Les travailleurs en organisant des blocages et des occupations, démontrent aussi que le véritable pouvoir politique ne réside pas dans les partis politiques, mais dans l’action collective venue d’en bas.

Ces pratiques démontrent que le véritable pouvoir émane de la base, de l’organisation en assemblée, du travail collectif et du respect de l’autonomie.

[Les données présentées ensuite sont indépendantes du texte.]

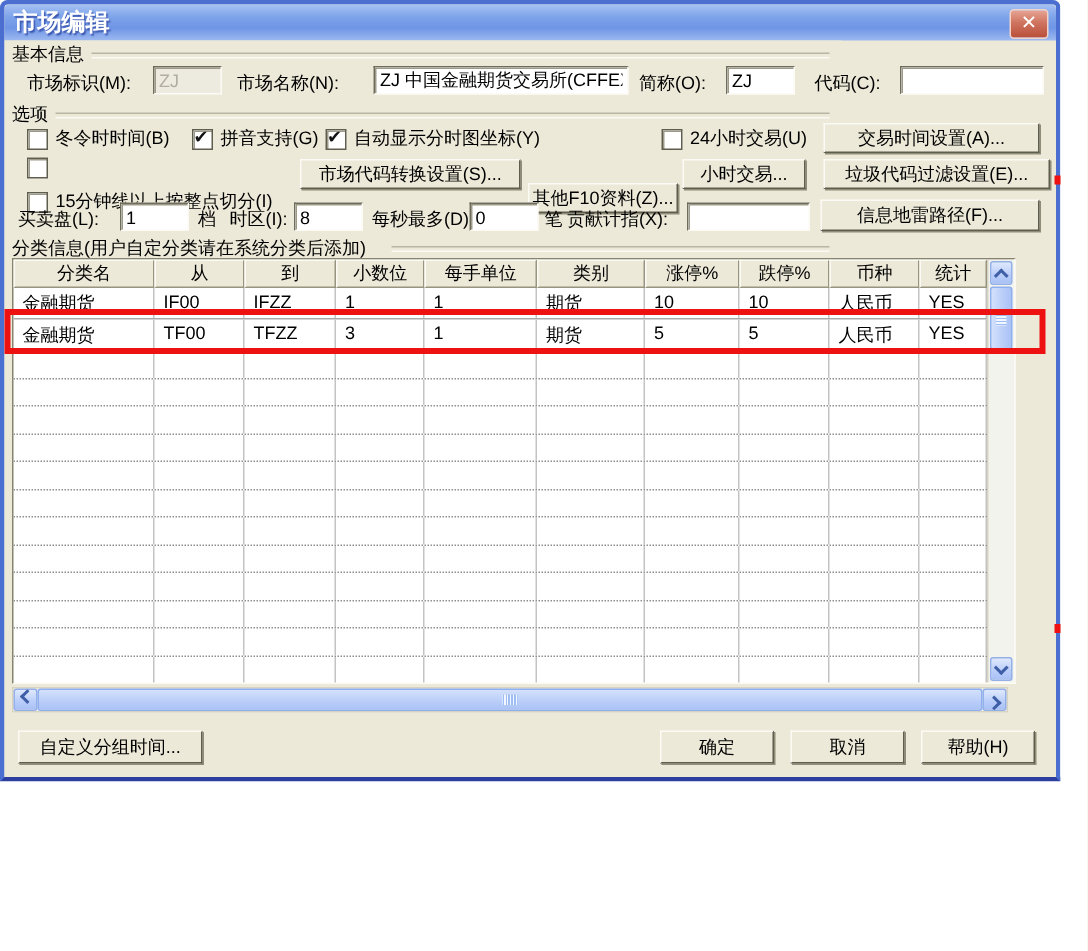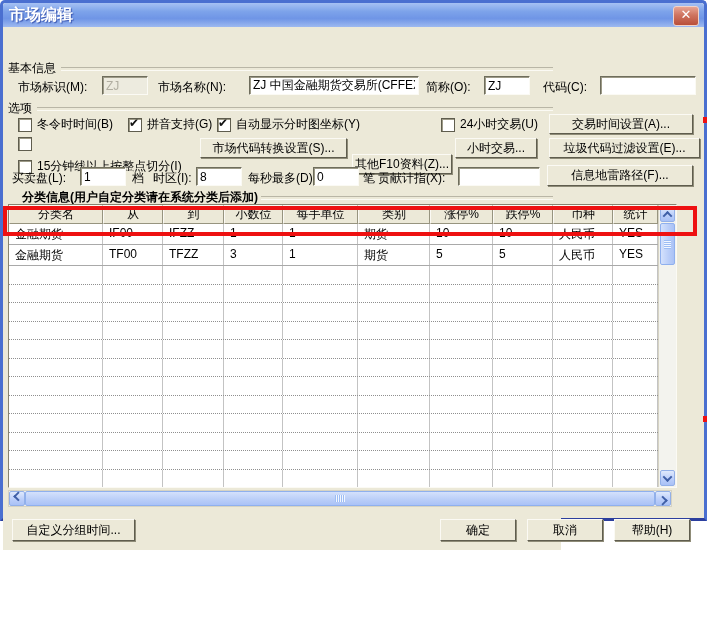"基本信息" .client { margin-top: 32px -> none }
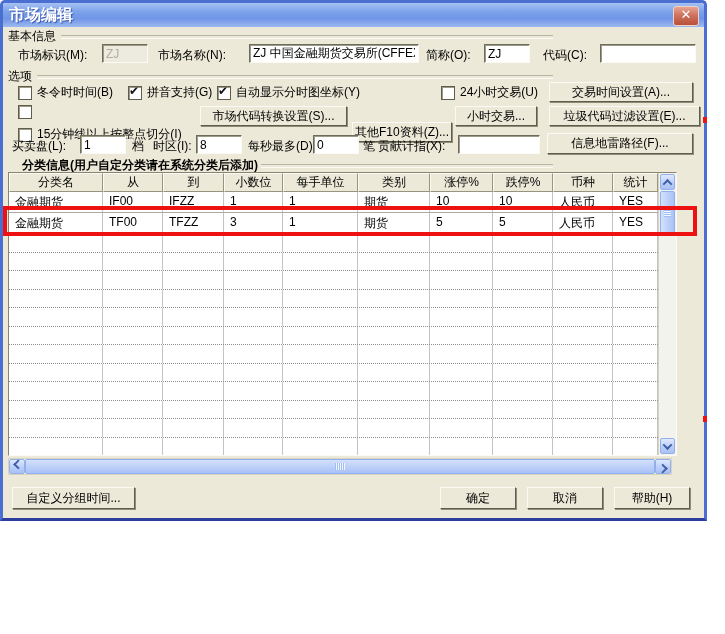"分类信息(用户自定分类请在系统分类后添加)" span.lbl { font-weight: bold -> none; left: 19px -> 5px }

Les partis politiques ne proposeront jamais une nouvelle logique du pouvoir ; il nous incombe de la déconstruire et de proposer un fonctionnement à partir de la base  pour tous et toutes, en nous réappropriant l’héritage des méthodes qui ont fait leurs preuves : action directe, sabotage, label, grève générale… qui renforcent à la fois la liberté individuelle et collective.

Nous n’avons pas besoin de plus de partis politiques ; on a besoin d’un peuple éveillé qui reprenne le contrôle de la politique à sa source , avec des assemblées, des communes et des fédérations capables de transformer la société en profondeur et de générer un « pouvoir » réel, pluraliste et autonome. Tant que les partis resteront prisonniers de leur système de clientélisme et de corruption, le changement ne sera possible que si nous le construisons nous-mêmes à partir de l’entraide, de la solidarité et de l’action directe.